— Task goal —
Transcribe every entry word for word. Skip the pictures.

— Records provided —
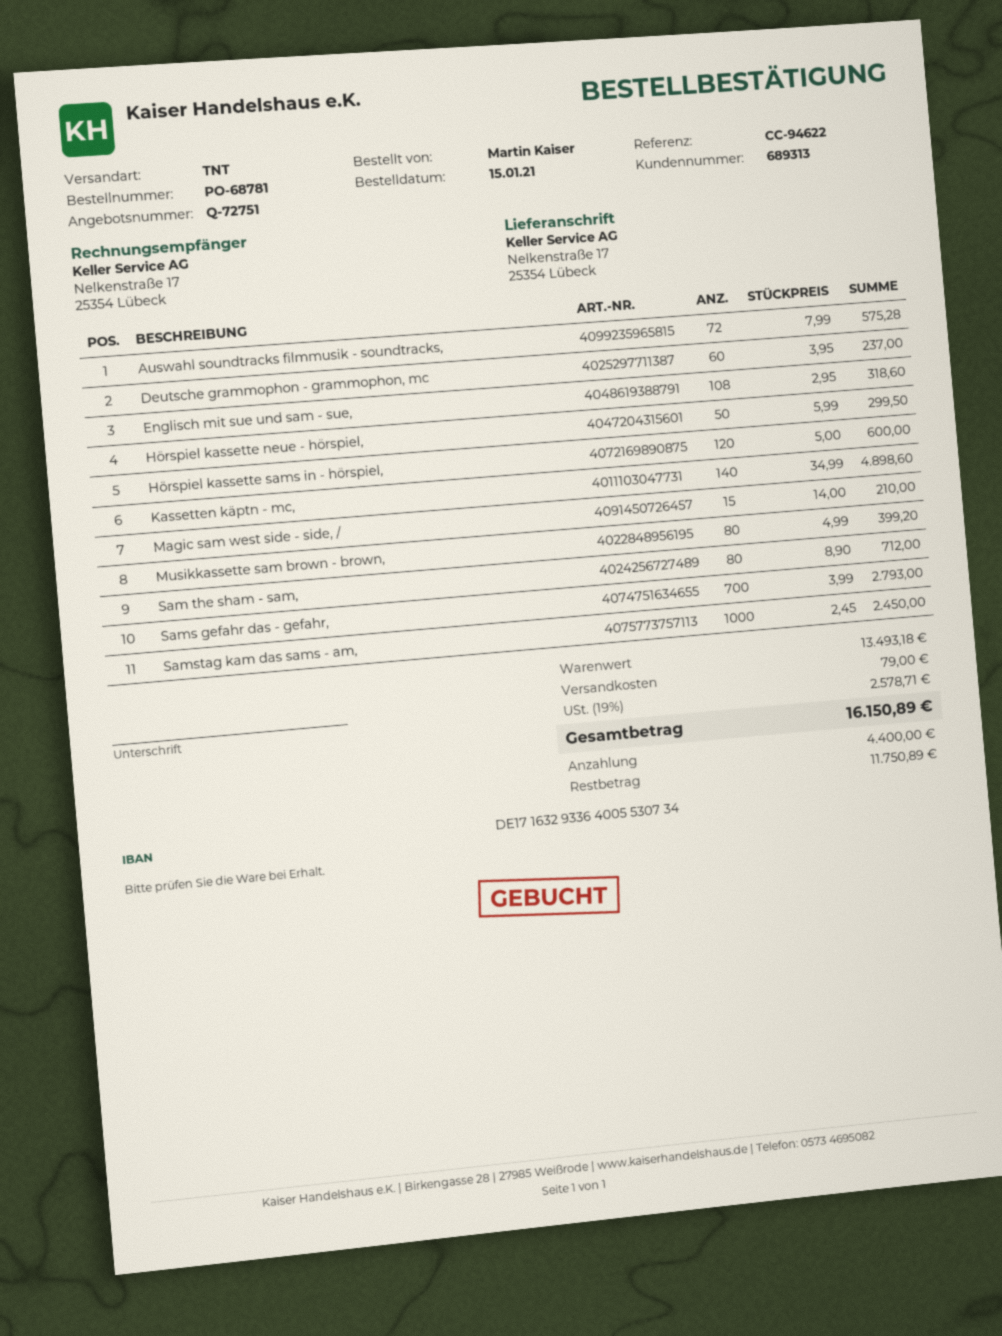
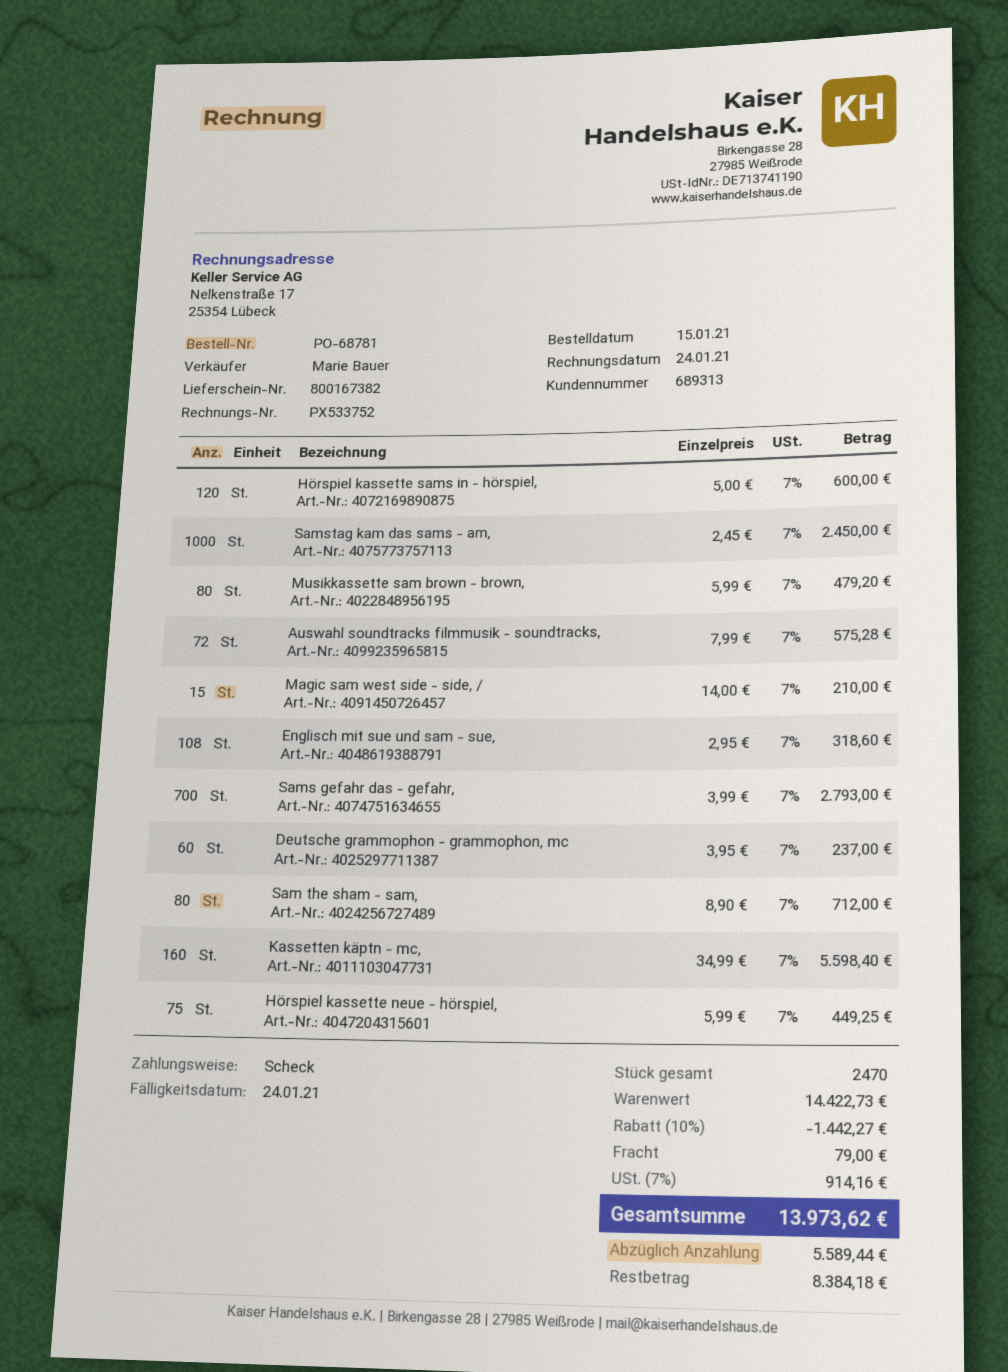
Hörspiel kassette neue - hörspiel,: 50 x 5.99 = 299.50 -> 75 x 5.99 = 449.25
Kassetten käptn - mc,: 140 x 34.99 = 4898.60 -> 160 x 34.99 = 5598.40
Musikkassette sam brown - brown,: 80 x 4.99 = 399.20 -> 80 x 5.99 = 479.20
subtotal: 13493.18 -> 14422.73
discount: none -> 10% = 1442.27
tax: 19% = 2578.71 -> 7% = 914.16
total: 16150.89 -> 13973.62
deposit: 4400.00 -> 5589.44
balance: 11750.89 -> 8384.18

— Reply to the task —
Hörspiel kassette neue - hörspiel,: 50 x 5.99 = 299.50 -> 75 x 5.99 = 449.25
Kassetten käptn - mc,: 140 x 34.99 = 4898.60 -> 160 x 34.99 = 5598.40
Musikkassette sam brown - brown,: 80 x 4.99 = 399.20 -> 80 x 5.99 = 479.20
subtotal: 13493.18 -> 14422.73
discount: none -> 10% = 1442.27
tax: 19% = 2578.71 -> 7% = 914.16
total: 16150.89 -> 13973.62
deposit: 4400.00 -> 5589.44
balance: 11750.89 -> 8384.18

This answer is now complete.